Он все знал. Должно быть, от приемной матери, от болтливой датской дуры мадам Екатерины. Он знал все дословно, повторял слово в слово так, словно сам присутствовал при той сцене в королевской опочивальне. И он знал, что право первородства принадлежит ему.

А она, датская дура? От мужа — больше не от кого. Он ей рассказал. Он рассказал ей все, все документы хранились у нее и дети знали, оба…

— Вы же не могли оставить нас в покое, вы? — кричит на него король. — Вы не могли, ни в детстве, ни потом, просто оставить нас в покое. Ни Луи, ни госпожу принцессу, ни меня. Вам нужно было, чтобы все в мире слушалось вашего страха? Стало по вашему слову!

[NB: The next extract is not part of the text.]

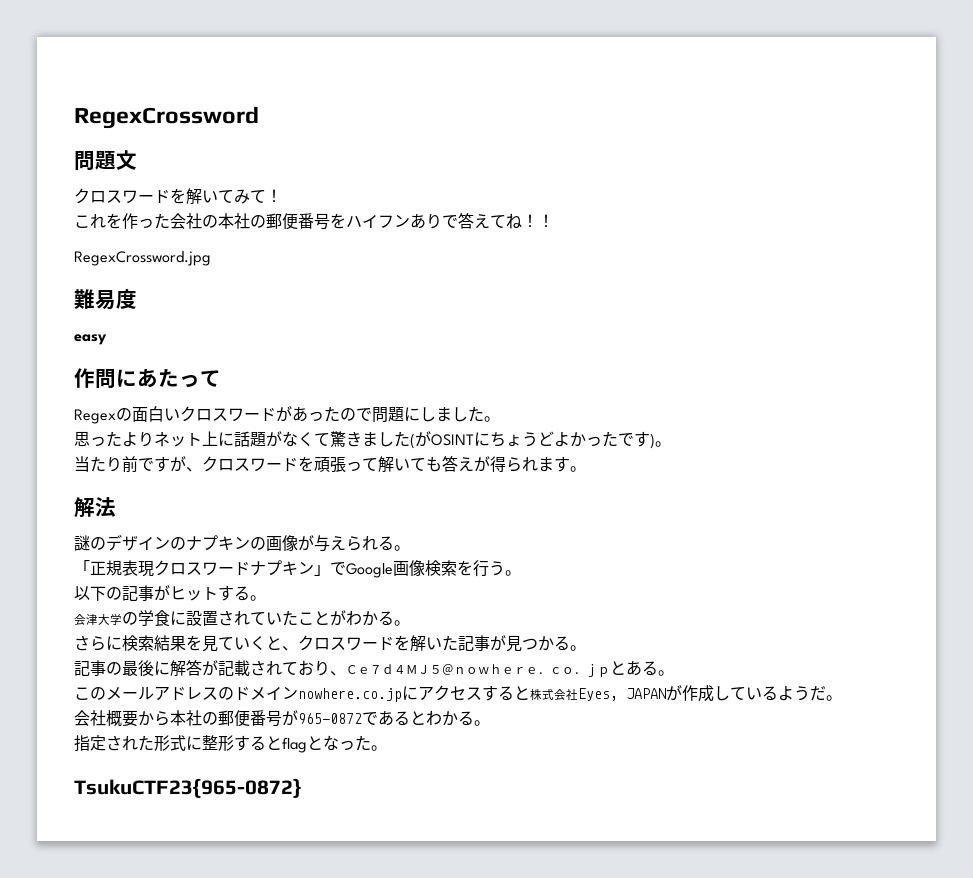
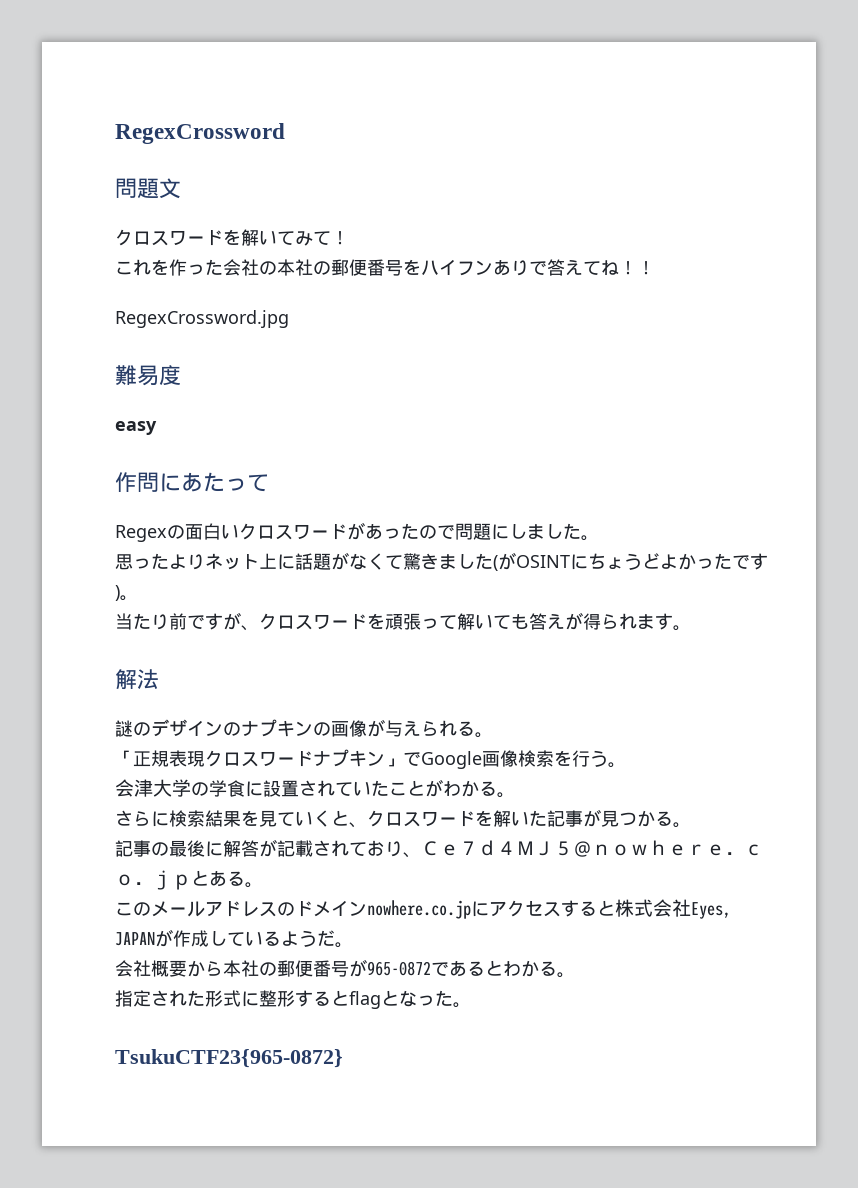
- 以下の記事がヒットする。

— Я не могу… — голос дрожит, ломается и неслышим на фоне королевского гнева, как шелест листьев посреди грозы. — Не могу… Ваше Величество, еще не поздно…

Рука взмывает в воздух — и лишь в последний момент опускается не на щеку Старика Анри, на дерево перил, и подламывается не только резная узорчатая балка, но и держащая ее балясина.